(Change listing data)
━━━━━━━━━━━━━━━━━━━━

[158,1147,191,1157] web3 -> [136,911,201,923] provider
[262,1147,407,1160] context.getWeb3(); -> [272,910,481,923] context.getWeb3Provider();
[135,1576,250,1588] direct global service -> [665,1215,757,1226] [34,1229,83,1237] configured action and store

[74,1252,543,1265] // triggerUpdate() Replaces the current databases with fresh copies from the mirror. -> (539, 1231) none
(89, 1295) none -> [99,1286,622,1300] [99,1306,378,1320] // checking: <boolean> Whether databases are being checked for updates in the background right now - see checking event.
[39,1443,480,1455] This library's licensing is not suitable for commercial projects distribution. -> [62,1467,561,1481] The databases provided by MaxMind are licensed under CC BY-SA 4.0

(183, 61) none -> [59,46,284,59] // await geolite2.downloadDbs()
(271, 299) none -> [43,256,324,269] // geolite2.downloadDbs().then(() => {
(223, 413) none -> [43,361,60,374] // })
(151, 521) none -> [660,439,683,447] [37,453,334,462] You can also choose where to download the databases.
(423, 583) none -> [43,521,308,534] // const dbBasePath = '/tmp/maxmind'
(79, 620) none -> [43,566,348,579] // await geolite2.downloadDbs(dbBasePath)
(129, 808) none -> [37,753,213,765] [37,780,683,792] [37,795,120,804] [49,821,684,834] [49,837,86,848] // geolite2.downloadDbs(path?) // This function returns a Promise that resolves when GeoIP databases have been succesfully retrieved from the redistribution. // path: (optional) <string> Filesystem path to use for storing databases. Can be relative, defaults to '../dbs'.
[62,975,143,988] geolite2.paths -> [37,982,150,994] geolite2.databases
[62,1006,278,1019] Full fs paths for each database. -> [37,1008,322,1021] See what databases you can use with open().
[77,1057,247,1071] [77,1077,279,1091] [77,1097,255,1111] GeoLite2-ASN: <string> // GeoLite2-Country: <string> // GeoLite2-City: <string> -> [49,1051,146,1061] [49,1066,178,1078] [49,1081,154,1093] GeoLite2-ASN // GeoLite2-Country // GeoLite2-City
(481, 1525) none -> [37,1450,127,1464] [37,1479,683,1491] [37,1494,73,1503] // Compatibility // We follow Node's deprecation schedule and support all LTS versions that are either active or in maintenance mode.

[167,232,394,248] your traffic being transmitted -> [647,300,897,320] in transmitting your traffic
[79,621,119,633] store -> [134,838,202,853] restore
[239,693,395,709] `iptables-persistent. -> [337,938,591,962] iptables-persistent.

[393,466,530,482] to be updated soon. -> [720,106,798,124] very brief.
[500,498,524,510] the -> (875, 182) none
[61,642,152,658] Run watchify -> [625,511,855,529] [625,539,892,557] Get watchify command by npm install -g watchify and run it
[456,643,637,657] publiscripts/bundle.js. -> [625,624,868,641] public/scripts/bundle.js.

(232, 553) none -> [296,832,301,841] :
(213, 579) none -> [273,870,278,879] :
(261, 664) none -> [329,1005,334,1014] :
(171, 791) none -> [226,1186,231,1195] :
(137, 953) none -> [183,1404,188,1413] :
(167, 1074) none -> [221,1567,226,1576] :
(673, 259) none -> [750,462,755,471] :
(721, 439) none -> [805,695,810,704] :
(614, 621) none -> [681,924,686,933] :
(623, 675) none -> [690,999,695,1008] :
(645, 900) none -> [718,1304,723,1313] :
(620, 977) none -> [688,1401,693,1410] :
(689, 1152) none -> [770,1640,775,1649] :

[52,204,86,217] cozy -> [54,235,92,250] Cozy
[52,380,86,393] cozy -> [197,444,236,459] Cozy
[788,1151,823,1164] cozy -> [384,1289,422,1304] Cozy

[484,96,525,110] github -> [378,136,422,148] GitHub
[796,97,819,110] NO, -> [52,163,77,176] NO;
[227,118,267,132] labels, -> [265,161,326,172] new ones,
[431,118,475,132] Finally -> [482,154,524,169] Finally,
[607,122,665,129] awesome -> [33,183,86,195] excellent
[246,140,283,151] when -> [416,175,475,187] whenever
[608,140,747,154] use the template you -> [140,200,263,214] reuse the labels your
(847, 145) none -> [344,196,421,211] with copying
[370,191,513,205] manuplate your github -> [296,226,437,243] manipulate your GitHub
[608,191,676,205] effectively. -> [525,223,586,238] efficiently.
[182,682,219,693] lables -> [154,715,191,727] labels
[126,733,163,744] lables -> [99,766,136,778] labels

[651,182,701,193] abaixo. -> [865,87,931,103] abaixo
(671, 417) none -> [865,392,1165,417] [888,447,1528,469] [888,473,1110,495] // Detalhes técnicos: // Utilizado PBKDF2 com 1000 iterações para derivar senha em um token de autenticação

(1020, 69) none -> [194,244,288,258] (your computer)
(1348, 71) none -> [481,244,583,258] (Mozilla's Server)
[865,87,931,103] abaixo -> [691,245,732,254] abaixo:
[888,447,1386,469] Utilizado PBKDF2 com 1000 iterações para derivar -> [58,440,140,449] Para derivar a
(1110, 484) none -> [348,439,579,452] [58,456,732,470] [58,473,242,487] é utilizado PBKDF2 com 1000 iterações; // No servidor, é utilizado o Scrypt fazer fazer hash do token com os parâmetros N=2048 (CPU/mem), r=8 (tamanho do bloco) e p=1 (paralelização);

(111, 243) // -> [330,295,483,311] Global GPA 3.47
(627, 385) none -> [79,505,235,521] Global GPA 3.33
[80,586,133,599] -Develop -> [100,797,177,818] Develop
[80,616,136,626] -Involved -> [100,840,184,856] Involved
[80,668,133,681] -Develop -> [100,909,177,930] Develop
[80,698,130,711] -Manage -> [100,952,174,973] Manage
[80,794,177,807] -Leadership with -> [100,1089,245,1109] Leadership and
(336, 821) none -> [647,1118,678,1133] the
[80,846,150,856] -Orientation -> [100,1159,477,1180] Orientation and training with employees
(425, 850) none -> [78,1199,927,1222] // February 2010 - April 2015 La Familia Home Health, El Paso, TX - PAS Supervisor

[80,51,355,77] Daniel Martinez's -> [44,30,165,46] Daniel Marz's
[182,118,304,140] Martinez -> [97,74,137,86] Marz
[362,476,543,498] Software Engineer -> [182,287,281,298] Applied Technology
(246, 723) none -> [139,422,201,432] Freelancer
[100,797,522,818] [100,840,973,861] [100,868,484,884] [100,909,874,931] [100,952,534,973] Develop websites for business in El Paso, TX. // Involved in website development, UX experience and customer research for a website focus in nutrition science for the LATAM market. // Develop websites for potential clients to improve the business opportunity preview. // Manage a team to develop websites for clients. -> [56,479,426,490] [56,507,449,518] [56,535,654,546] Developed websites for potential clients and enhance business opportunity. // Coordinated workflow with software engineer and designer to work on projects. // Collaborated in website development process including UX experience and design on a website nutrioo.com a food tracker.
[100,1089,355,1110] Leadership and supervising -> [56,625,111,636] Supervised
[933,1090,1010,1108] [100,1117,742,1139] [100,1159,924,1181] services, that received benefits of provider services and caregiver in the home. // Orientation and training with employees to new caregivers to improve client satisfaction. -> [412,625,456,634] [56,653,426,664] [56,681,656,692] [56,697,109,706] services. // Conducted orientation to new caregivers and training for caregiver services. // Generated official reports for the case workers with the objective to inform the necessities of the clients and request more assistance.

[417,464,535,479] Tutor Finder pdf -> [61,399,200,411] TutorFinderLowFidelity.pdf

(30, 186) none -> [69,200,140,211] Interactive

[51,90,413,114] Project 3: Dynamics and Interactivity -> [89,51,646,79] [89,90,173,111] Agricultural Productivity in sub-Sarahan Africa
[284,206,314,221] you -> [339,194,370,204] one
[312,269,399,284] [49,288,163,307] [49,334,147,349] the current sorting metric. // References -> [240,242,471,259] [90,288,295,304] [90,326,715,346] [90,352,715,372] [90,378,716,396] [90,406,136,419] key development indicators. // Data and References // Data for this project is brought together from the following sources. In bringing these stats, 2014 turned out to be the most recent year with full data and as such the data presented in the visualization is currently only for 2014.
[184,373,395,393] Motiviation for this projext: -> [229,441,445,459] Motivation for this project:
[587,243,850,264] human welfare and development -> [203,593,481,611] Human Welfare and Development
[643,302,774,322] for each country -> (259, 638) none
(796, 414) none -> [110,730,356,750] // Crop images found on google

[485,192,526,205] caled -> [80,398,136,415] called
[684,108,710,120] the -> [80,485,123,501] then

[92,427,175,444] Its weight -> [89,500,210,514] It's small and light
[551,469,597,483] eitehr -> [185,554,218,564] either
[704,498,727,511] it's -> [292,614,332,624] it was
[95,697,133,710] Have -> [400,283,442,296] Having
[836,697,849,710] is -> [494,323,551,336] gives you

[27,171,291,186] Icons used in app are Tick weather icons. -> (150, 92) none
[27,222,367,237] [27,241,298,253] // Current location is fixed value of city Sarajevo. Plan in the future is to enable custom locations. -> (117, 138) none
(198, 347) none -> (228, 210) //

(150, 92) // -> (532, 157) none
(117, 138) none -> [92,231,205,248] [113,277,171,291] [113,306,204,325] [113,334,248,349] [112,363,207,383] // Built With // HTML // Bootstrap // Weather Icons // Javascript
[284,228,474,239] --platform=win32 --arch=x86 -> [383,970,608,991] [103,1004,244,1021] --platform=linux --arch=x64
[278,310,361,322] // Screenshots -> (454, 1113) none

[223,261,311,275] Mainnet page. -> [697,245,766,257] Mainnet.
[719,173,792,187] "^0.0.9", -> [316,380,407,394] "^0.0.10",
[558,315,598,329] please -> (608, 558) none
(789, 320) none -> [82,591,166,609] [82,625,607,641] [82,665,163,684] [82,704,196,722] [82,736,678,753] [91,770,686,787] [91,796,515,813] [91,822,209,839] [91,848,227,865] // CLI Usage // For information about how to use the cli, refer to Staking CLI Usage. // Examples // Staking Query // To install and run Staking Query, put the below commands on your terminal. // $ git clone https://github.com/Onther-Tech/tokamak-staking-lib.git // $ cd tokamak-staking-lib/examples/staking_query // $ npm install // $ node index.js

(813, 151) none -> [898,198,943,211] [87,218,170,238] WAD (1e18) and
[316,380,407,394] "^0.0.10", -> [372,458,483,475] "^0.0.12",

━━━━━━━━━━━━━━━━━━━━

**Activity**: Starting at the line that has "[284,206,314,221] you ->" in the records above, restate word for word every line until the one that has "[704,498,727,511] it's ->", and include that one as well.

**Result of this exercise**:
[284,206,314,221] you -> [339,194,370,204] one
[312,269,399,284] [49,288,163,307] [49,334,147,349] the current sorting metric. // References -> [240,242,471,259] [90,288,295,304] [90,326,715,346] [90,352,715,372] [90,378,716,396] [90,406,136,419] key development indicators. // Data and References // Data for this project is brought together from the following sources. In bringing these stats, 2014 turned out to be the most recent year with full data and as such the data presented in the visualization is currently only for 2014.
[184,373,395,393] Motiviation for this projext: -> [229,441,445,459] Motivation for this project:
[587,243,850,264] human welfare and development -> [203,593,481,611] Human Welfare and Development
[643,302,774,322] for each country -> (259, 638) none
(796, 414) none -> [110,730,356,750] // Crop images found on google

[485,192,526,205] caled -> [80,398,136,415] called
[684,108,710,120] the -> [80,485,123,501] then

[92,427,175,444] Its weight -> [89,500,210,514] It's small and light
[551,469,597,483] eitehr -> [185,554,218,564] either
[704,498,727,511] it's -> [292,614,332,624] it was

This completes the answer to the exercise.